■ **INSTRUCTIONS TO FOLLOW**: What you return must be the lines of the data that hold the word "HTML".

(Collected data entries)
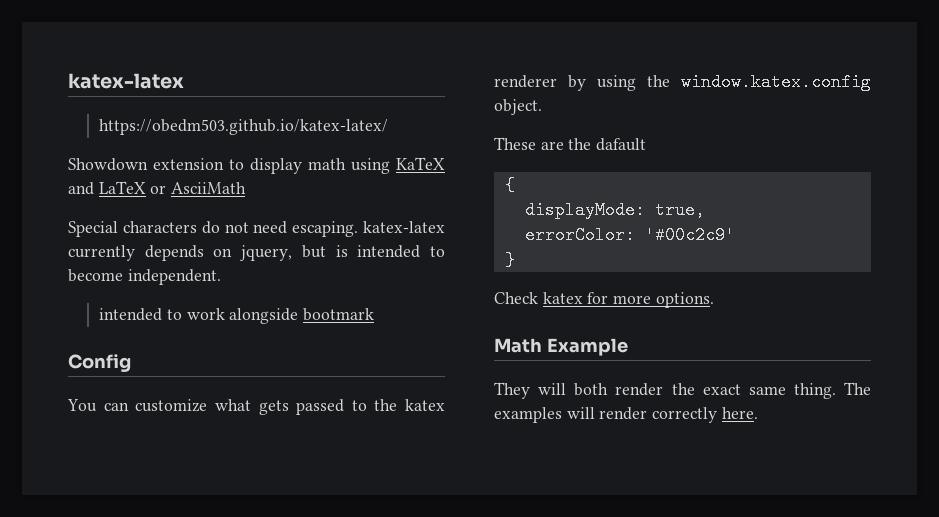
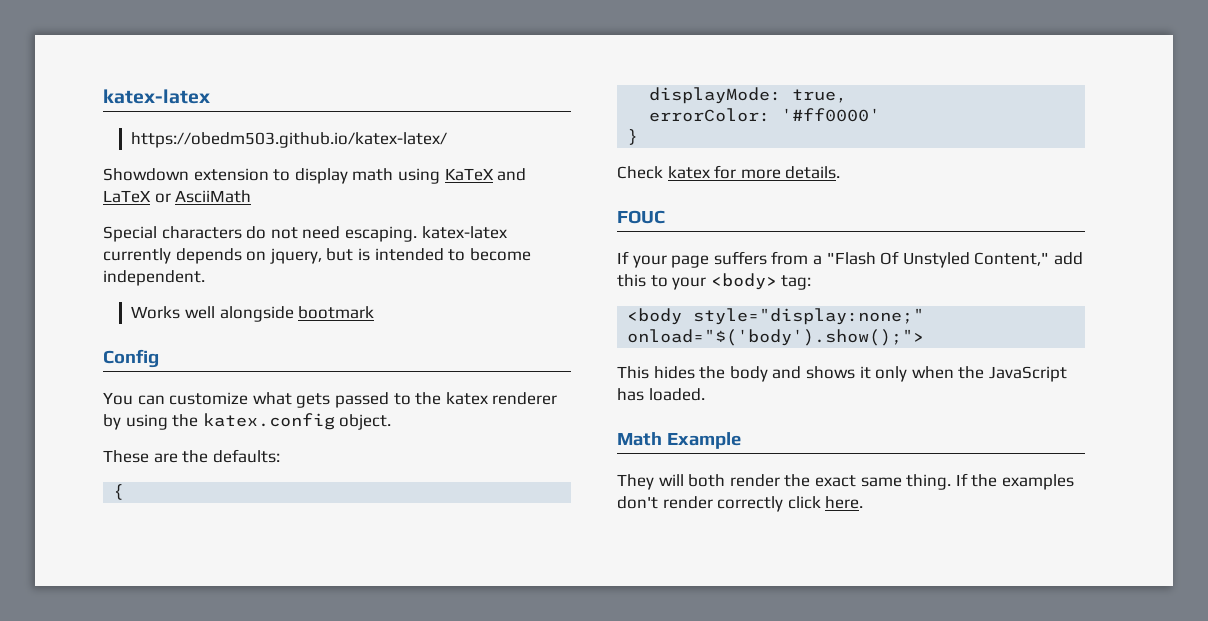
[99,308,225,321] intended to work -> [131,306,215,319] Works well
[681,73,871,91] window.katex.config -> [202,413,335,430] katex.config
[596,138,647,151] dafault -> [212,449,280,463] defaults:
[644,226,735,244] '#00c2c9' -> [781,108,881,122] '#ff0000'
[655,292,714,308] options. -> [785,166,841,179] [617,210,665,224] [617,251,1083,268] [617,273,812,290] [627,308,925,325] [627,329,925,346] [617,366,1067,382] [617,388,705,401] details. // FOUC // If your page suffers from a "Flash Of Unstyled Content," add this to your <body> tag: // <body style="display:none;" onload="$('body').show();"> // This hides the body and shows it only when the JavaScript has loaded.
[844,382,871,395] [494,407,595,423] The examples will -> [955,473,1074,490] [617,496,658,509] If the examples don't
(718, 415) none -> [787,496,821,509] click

--

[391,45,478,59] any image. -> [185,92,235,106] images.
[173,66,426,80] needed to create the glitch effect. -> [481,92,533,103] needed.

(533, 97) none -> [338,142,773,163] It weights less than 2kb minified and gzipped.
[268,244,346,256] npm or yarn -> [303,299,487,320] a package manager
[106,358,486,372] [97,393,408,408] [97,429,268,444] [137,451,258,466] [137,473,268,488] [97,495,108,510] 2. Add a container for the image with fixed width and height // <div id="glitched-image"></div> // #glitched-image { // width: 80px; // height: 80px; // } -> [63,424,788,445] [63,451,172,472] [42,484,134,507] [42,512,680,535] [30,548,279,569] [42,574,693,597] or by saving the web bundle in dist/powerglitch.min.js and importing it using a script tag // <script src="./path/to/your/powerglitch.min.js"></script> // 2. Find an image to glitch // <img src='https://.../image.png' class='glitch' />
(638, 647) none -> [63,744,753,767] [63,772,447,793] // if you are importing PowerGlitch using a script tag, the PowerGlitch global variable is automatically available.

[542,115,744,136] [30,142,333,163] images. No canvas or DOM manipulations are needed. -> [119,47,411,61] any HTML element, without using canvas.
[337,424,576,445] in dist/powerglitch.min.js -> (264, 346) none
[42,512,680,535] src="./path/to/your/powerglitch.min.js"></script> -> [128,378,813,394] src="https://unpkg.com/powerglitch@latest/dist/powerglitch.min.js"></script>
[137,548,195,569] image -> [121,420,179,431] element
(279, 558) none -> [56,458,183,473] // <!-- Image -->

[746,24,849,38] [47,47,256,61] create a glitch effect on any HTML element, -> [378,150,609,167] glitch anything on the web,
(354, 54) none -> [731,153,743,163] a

■ **SOLUTION TO THIS TASK**:
[542,115,744,136] [30,142,333,163] images. No canvas or DOM manipulations are needed. -> [119,47,411,61] any HTML element, without using canvas.
[746,24,849,38] [47,47,256,61] create a glitch effect on any HTML element, -> [378,150,609,167] glitch anything on the web,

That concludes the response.